▶ [Work required]:
Would you return each entry exactly as written, omitting any pictures?

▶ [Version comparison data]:
==============================

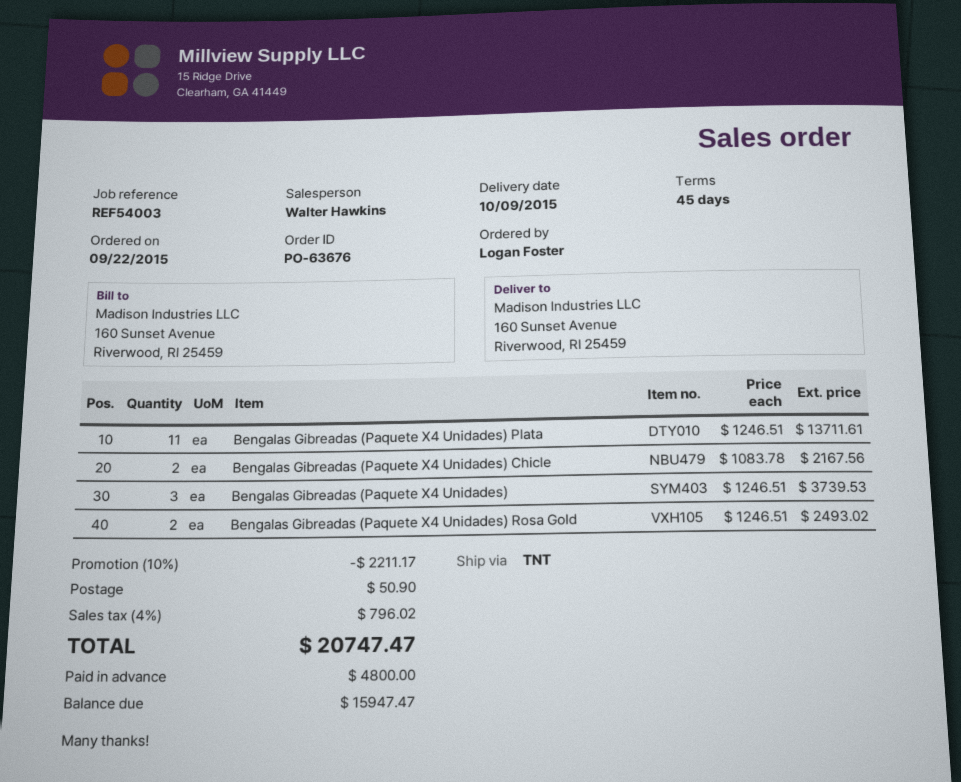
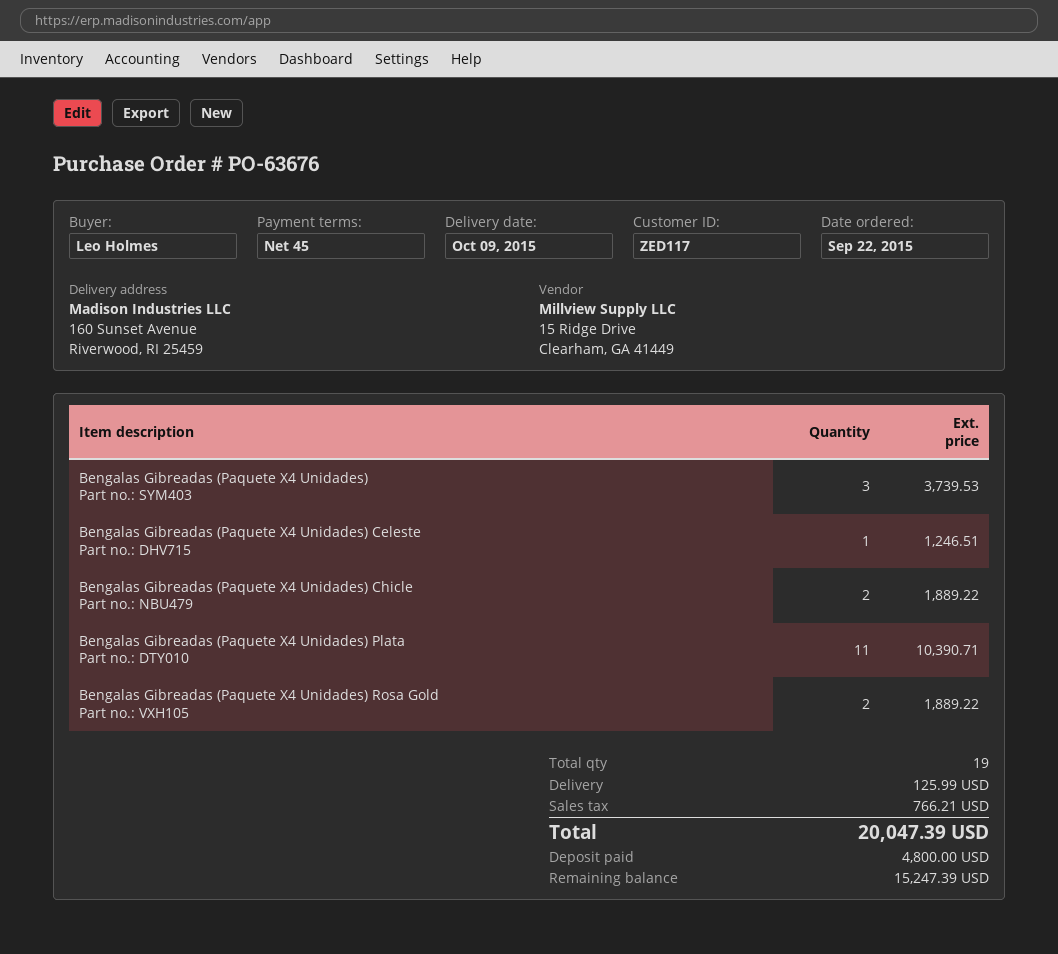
ordered by: Logan Foster -> Leo Holmes
Bengalas Gibreadas (Paquete X4 Unidades) Plata: 11 for 13711.61 -> 11 for 10390.71
Bengalas Gibreadas (Paquete X4 Unidades) Chicle: 2 for 2167.56 -> 2 for 1889.22
Bengalas Gibreadas (Paquete X4 Unidades) Rosa Gold: 2 for 2493.02 -> 2 for 1889.22
Bengalas Gibreadas (Paquete X4 Unidades) Celeste: none -> 1 for 1246.51
discount: 10% = 2211.17 -> none
shipping: 50.90 -> 125.99
tax: 796.02 -> 766.21
total: 20747.47 -> 20047.39
balance: 15947.47 -> 15247.39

==============================

▶ [Task response]:
ordered by: Logan Foster -> Leo Holmes
Bengalas Gibreadas (Paquete X4 Unidades) Plata: 11 for 13711.61 -> 11 for 10390.71
Bengalas Gibreadas (Paquete X4 Unidades) Chicle: 2 for 2167.56 -> 2 for 1889.22
Bengalas Gibreadas (Paquete X4 Unidades) Rosa Gold: 2 for 2493.02 -> 2 for 1889.22
Bengalas Gibreadas (Paquete X4 Unidades) Celeste: none -> 1 for 1246.51
discount: 10% = 2211.17 -> none
shipping: 50.90 -> 125.99
tax: 796.02 -> 766.21
total: 20747.47 -> 20047.39
balance: 15947.47 -> 15247.39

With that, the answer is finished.